Scripting News for 8/16/2006

To file a complaint, push the red button

Platform Wars: “Getting bought by a large media 1.0 company wouldn’t make much sense for TechCrunch.” 

Maryam: “Robert will only link to you if you pick on him not me.” 

Reading isn’t comprehending 

A note to Nick, Scott and Mike, and people who think the number of people who “read” your blog means anything…

It would be interesting to do a study to see if people can tell you what a blog post said some short interval after reading it. Something like the SAT, for blog readers. I bet the numbers would be astonishingly small. I have reasons to believe that almost no one actually reads this stuff.

A story I like to tell. Once I wrote a short bit explaining why I like a certain web technology that people are somewhat fanatic about. I got flamed, en masse, by people who thought I was dissing it.

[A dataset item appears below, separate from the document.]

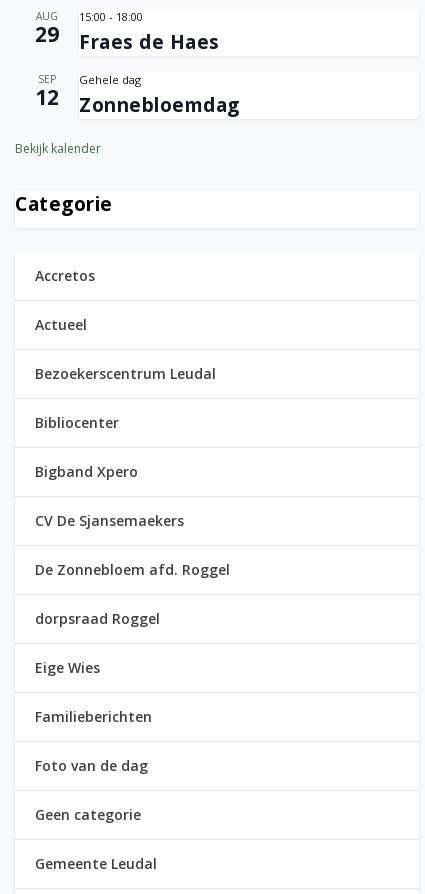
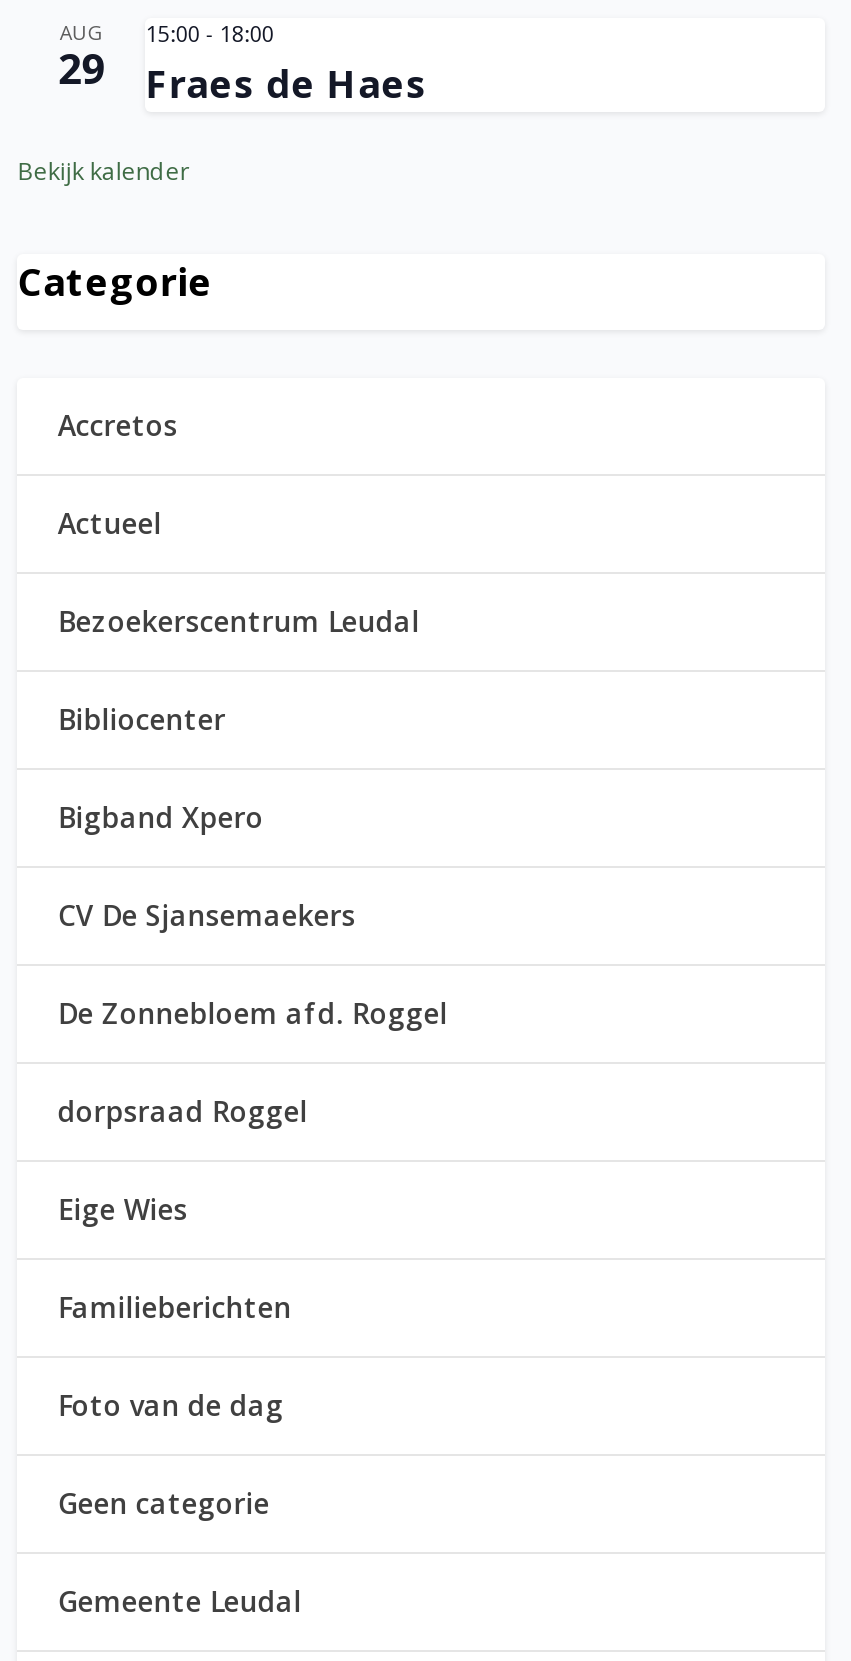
- SEP
- 12

- Gehele dag
- Zonnebloemdag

Another. I can’t tell you how many times I get emails that “solve” a supposed “problem” that is discussed in the first sentence or two of a post, where the solution is explained in the third or fourth sentence. I conclude from that that people read something, it triggers one of their canned responses, and before reading the rest of the post, they’re typing the answer in their email app, or asking for more info, when the info is in the next sentence of the blog post, the part they didn’t bother to read.

I think a lot of people skim quickly and click on links, skim quickly and then hit the back button, then hit the back button again. So what’s the point of being on the A-list if no one reads, they just scan. (And guess what they’re scanning for, their name, of course!)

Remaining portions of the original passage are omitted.